** Supplied records follows **

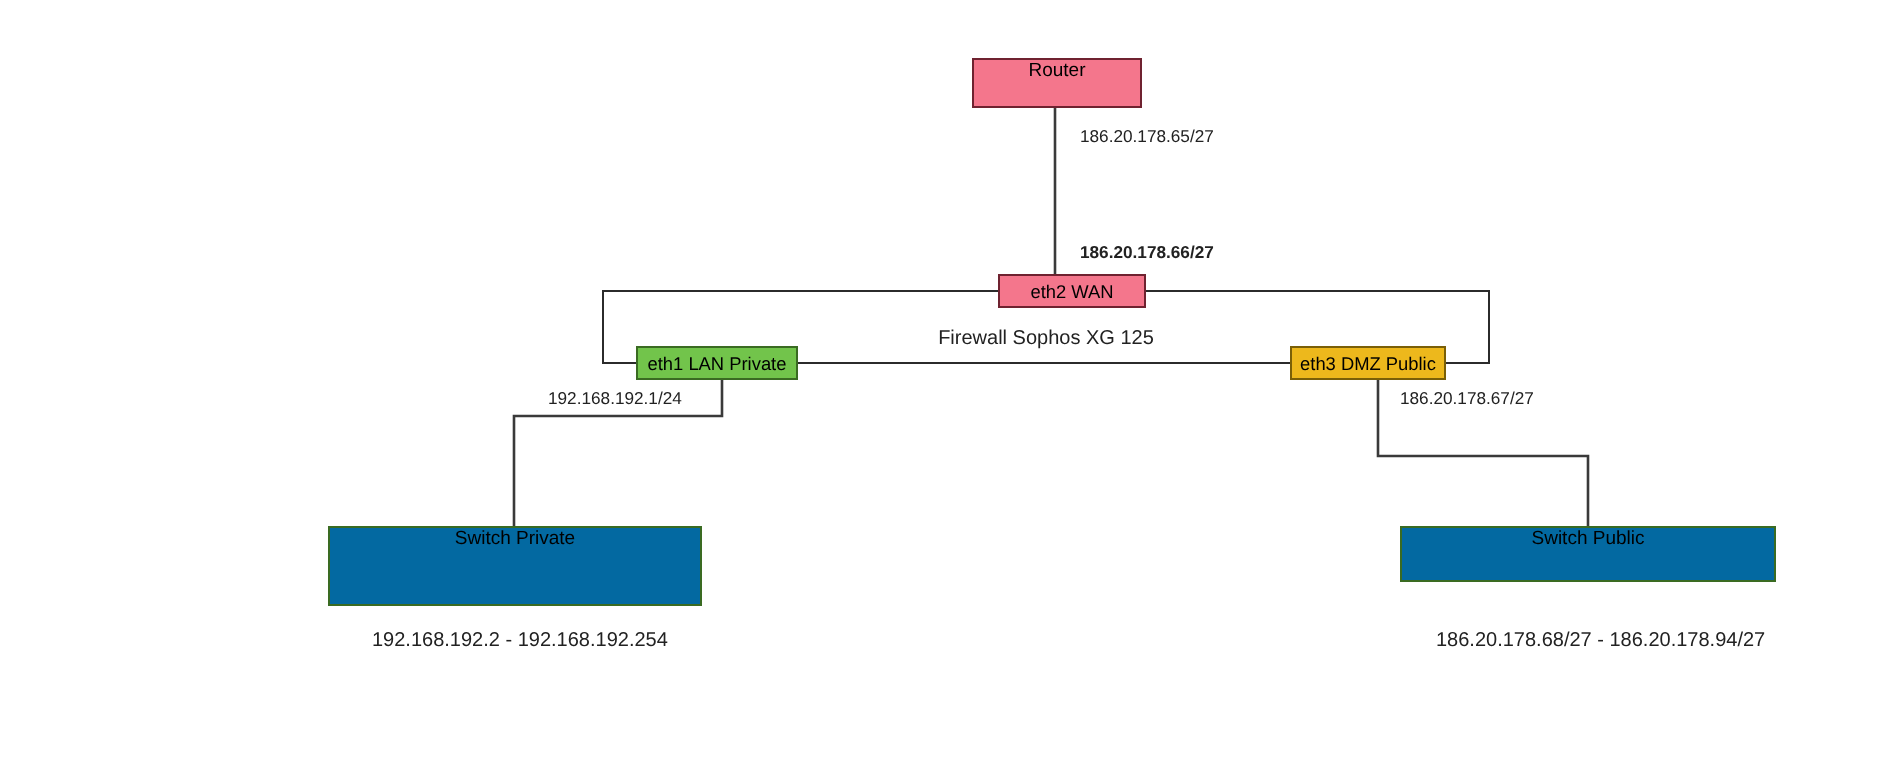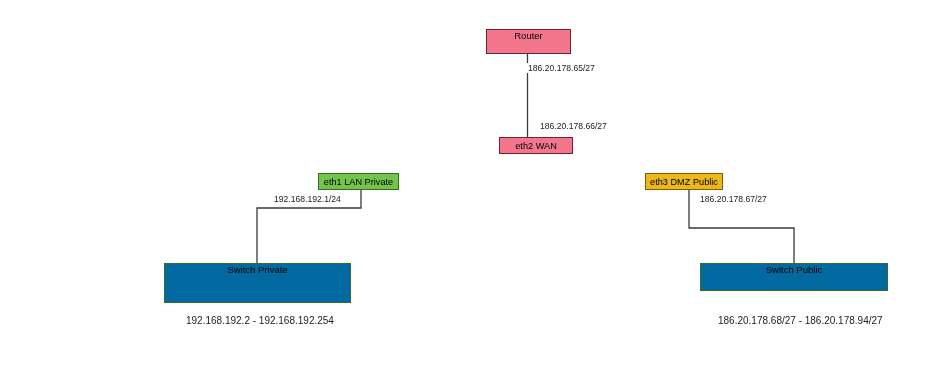--- a/index.html
+++ b/index.html
@@ -124,7 +124,7 @@
     padding: 0 2px;
     z-index: 5;
   }
-  .lbl-wan-up   { left: 526px; top: 63px; }
+  .lbl-wan-up   { left: 538px; top: 63px; }
   .lbl-wan-down { left: 538px; top: 121px; }
   .lbl-lan-net  { left: 272px; top: 194px; }
   .lbl-dmz-net  { left: 698px; top: 194px; }

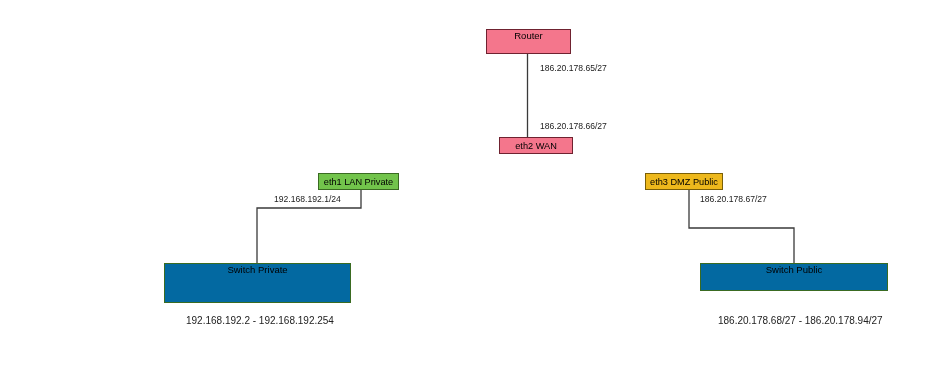--- a/index.html
+++ b/index.html
@@ -125,7 +125,7 @@
     z-index: 5;
   }
   .lbl-wan-up   { left: 538px; top: 63px; }
-  .lbl-wan-down { left: 538px; top: 121px; }
+  .lbl-wan-down { left: 538px; top: 121px; font-weight: bold; }
   .lbl-lan-net  { left: 272px; top: 194px; }
   .lbl-dmz-net  { left: 698px; top: 194px; }
   .range-label {

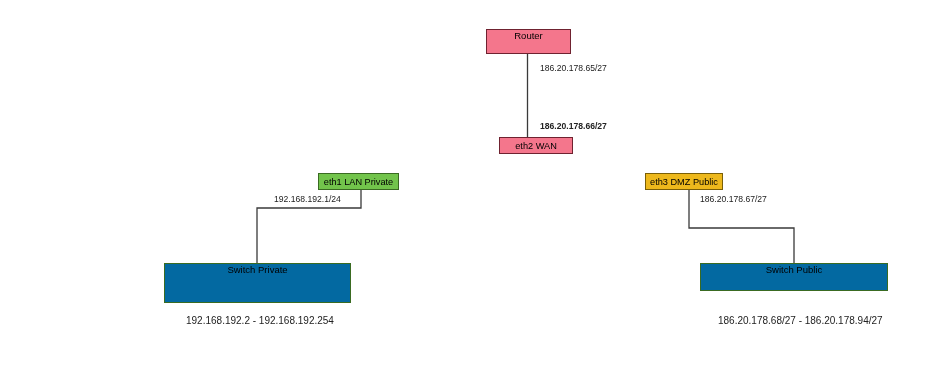--- a/index.html
+++ b/index.html
@@ -161,6 +161,9 @@
   <div class="edge-label lbl-wan-up">186.20.178.65/27</div>
   <div class="edge-label lbl-wan-down">186.20.178.66/27</div>
 
+  <div class="node node-firewall">
+    <span class="firewall-label">Firewall Sophos XG 125</span>
+  </div>
 
   <div class="iface iface-wan">
     <span>eth2 WAN</span>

** End of Supplied records **

▶ **Instructions for the task**:
Which lines of the records above hold the word "down"? Copy each of them.

▶ **Task output**:
   .lbl-wan-down { left: 538px; top: 121px; }
-  .lbl-wan-down { left: 538px; top: 121px; }
+  .lbl-wan-down { left: 538px; top: 121px; font-weight: bold; }
   <div class="edge-label lbl-wan-down">186.20.178.66/27</div>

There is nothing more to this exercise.